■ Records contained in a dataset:
· · · ·

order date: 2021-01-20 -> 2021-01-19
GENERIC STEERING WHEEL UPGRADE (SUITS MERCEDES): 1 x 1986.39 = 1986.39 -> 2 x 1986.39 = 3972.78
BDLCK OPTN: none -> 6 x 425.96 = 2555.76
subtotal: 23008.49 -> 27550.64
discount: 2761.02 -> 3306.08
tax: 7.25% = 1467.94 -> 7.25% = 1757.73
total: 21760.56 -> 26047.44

· · · ·

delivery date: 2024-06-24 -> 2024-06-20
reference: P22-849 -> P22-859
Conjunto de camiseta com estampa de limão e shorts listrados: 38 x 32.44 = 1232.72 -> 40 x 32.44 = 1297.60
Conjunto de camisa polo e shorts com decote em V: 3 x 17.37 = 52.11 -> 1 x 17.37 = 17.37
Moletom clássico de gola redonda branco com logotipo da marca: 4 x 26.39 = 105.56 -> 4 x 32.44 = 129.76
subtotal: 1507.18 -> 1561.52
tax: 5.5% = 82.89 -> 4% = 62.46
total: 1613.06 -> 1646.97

· · · ·

■ What you should do: The word "shorts" appears in some of the lines above. Copy those lines.

■ Exercise answer:
Conjunto de camiseta com estampa de limão e shorts listrados: 38 x 32.44 = 1232.72 -> 40 x 32.44 = 1297.60
Conjunto de camisa polo e shorts com decote em V: 3 x 17.37 = 52.11 -> 1 x 17.37 = 17.37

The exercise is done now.